We absolutely let everyone with a thoracic epidural for abdominal surgery walk (supervised).

Did in training, do in practice.

I usually run .0625% bupi with some dilaudid or fentanyl or whatever.

I let them take the Foley out too.
That's because .0625 is too weak. Great ambulation, poor pain control
 
We have 0.1% bupivacaine plus/minus 2mcg/ml fentanyl on formulary from a compounder who supplies are pump cartridges.

Would you guys advocate using the narcotic or not? I see value in the narcotic because of the synergy and less need for IV narcs. However, I also see the flip side of covering our a$$ so as not to be blamed for being overly narcotized.

ERAS seems to suggest (for colorectal cases) ambulation on POD1 with epidural and without foley (pulled POD1). Transferred to PCA on POD2, and epidural pulled before 72 hours (after 48hrs).

Thoughts?
 
We absolutely let everyone with a thoracic epidural for abdominal surgery walk (supervised).

Did in training, do in practice.

I usually run .0625% bupi with some dilaudid or fentanyl or whatever.

I let them take the Foley out too.

Do they get IV narcs simultaneous to epidural narcs? (I realize that's likely a bunch of dogma but just want to know).

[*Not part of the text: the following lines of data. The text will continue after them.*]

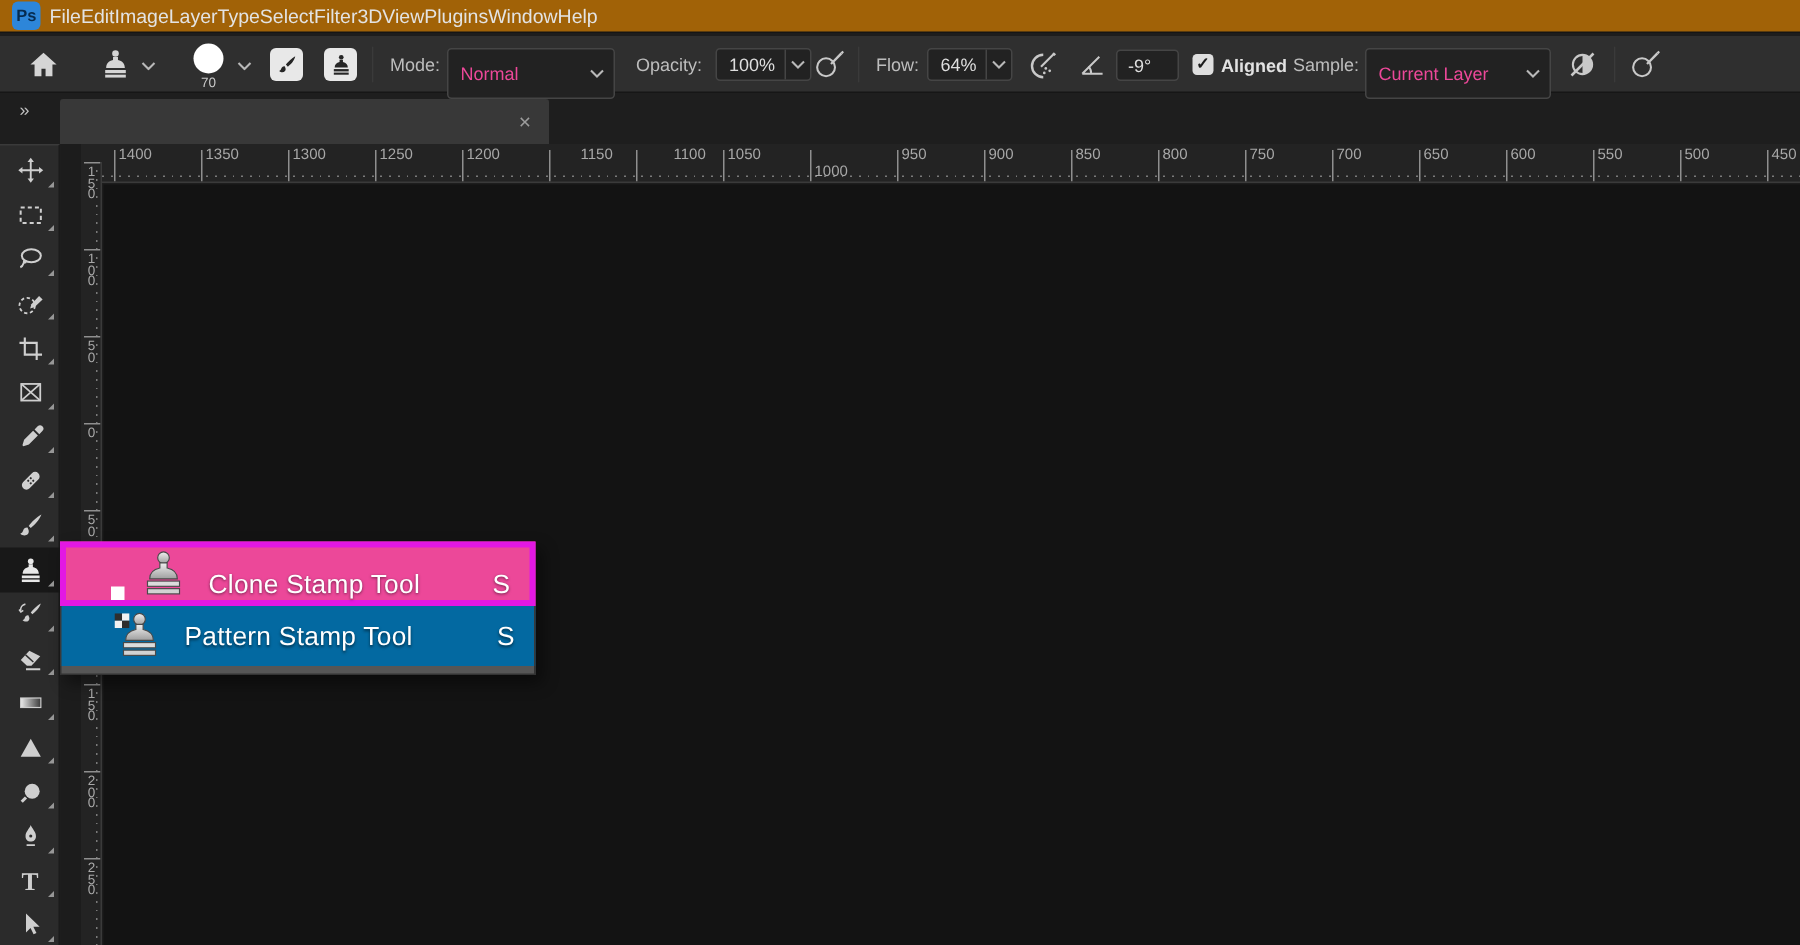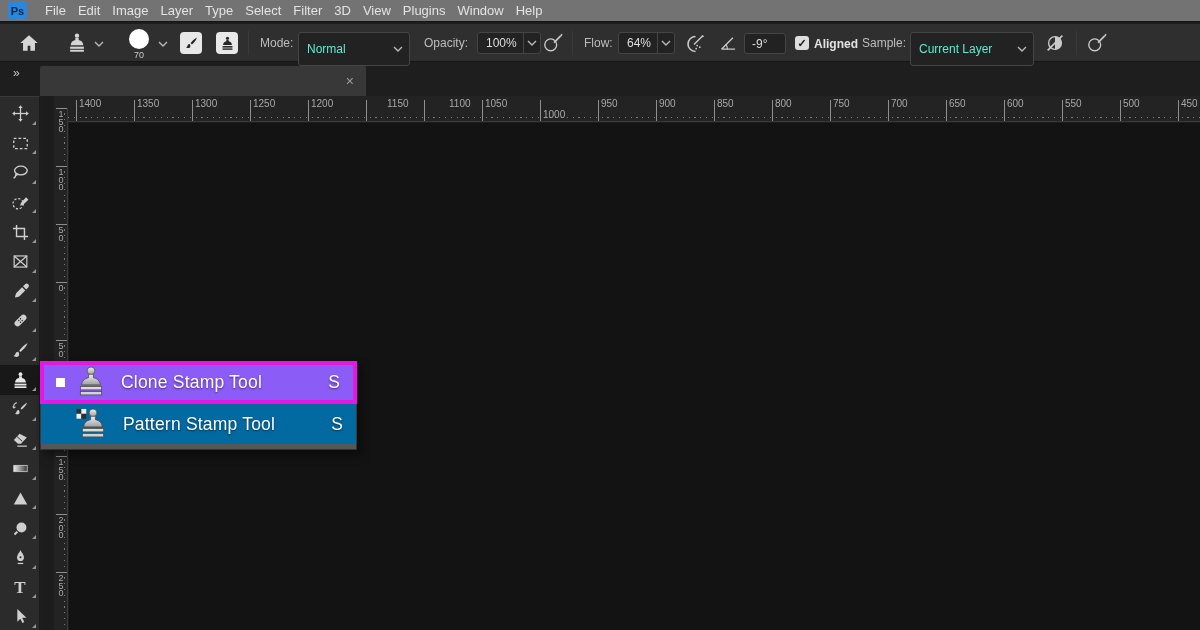--- a/index.html
+++ b/index.html
@@ -5,21 +5,21 @@
   * { margin:0; padding:0; box-sizing:border-box; }
   html,body { background:#111; }
   #app {
     position:relative; width:1200px; height:630px; overflow:hidden;
     background:#1d1d1d; font-family:"Liberation Sans",sans-serif;
     -webkit-font-smoothing:antialiased;
   }
   
   .menubar {
     position:absolute; top:0; left:0; right:0; height:22px;
-    background:#737373; display:flex; align-items:center; gap:12px;
+    background:#a16207; display:flex; align-items:center; 
     padding-left:8px; border-bottom:1px solid #151515; z-index:10;
   }
   .ps-logo {
     width:19px; height:19px; border-radius:4px; background:#2d86d9;
     color:#062b4f; font-size:11px; font-weight:bold; display:flex;
     align-items:center; justify-content:center; margin-right:6px;
   }
   .menu-item { color:#e3e3e3; font-size:13px; cursor:default; }
   
   .optionsbar {
@@ -30,21 +30,21 @@
   .ob-label { color:#bdbdbd; font-size:12px; top:12px; }
   .ob-icon svg { display:block; }
   .vsep { position:absolute; top:7px; height:24px; width:1px; background:#262626; border-right:1px solid #3a3a3a; }
   .ob-btn {
     width:22px; height:22px; border-radius:4px; background:#e8e8e8;
     display:flex; align-items:center; justify-content:center; top:8px;
   }
   .ob-btn svg { width:17px; height:17px; }
   .dropdown {
     height:34px; background:#222; border:1px solid #454545; border-radius:3px;
-    display:flex; align-items:center; color:#5eead4; font-size:12px; top:8px;
+    display:flex; align-items:center; color:#ec4899; font-size:12px; top:8px;
   }
   .dropdown .dd-text { padding:0 8px; flex:1; white-space:nowrap; }
   .dropdown .dd-chev { padding:0 6px 0 2px; display:flex; }
   .valbox {
     height:22px; background:#222; border:1px solid #454545; border-radius:3px;
     display:flex; align-items:stretch; color:#dedede; font-size:12px; top:8px;
   }
   .valbox .vb-text { padding:3px 6px 0 8px; min-width:34px; }
   .valbox .vb-chev { border-left:1px solid #454545; width:17px; display:flex; align-items:center; justify-content:center; }
   .plainbox {
@@ -100,21 +100,21 @@
   .v-lab { position:absolute; left:2px; width:10px; font-size:9px; line-height:7.5px; color:#a8a8a8; text-align:center; }
   .canvas { position:absolute; left:69px; top:123px; right:0; bottom:0; background:#131313; z-index:1; }
   .ruler-corner { position:absolute; left:54px; top:96px; width:14px; height:12px; background:#232323; z-index:3; }
   
   .flyout { position:absolute; left:40px; top:361px; width:317px; z-index:40;
     box-shadow:4px 5px 10px rgba(0,0,0,.45); }
   .flyout-row {
     display:flex; align-items:center; height:40px; background:#0369a1;
     border-left:1px solid #3a3a3a; border-right:1px solid #3a3a3a; padding-left:8px;
   }
-  .flyout-row.selected-row { height:43px; background:#8b5cf6; border:4px solid #e318e3; padding-left:3px; }
+  .flyout-row.selected-row { height:43px; background:#ec4899; border:4px solid #e318e3; padding-left:21px;align-items:flex-end; }
   .bullet { width:26px; display:flex; justify-content:center; flex:none; }
   .bullet-square { width:9px; height:9px; background:#ffffff; }
   .fly-icon { width:36px; height:33px; margin-right:12px; flex:none; }
   .fly-icon svg { width:36px; height:33px; display:block; }
   .fly-label { flex:1; color:#ffffff; font-size:17.5px; letter-spacing:.2px;
     text-shadow:0 1px 2px rgba(0,0,0,.55); white-space:nowrap; }
   .fly-short { color:#ffffff; font-size:17.5px; margin-right:13px; text-shadow:0 1px 2px rgba(0,0,0,.55); }
   .flyout-footer { height:6px; background:#565656; border:1px solid #333; border-top:none; }
 </style>
 </head>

Do you pull the foley POD1 and ambulate POD1 also?
 
We absolutely let everyone with a thoracic epidural for abdominal surgery walk (supervised).

Did in training, do in practice.

I usually run .0625% bupi with some dilaudid or fentanyl or whatever.

I let them take the Foley out too.

This, times a bajillion.

Dilute epidural bupivacaine +/- fentanyl in a thoracic distribution ought not to cause issues with leg weakness or urinary retention.

And if it is, get the damn thing out because the epidural is now an obstacle to recovery.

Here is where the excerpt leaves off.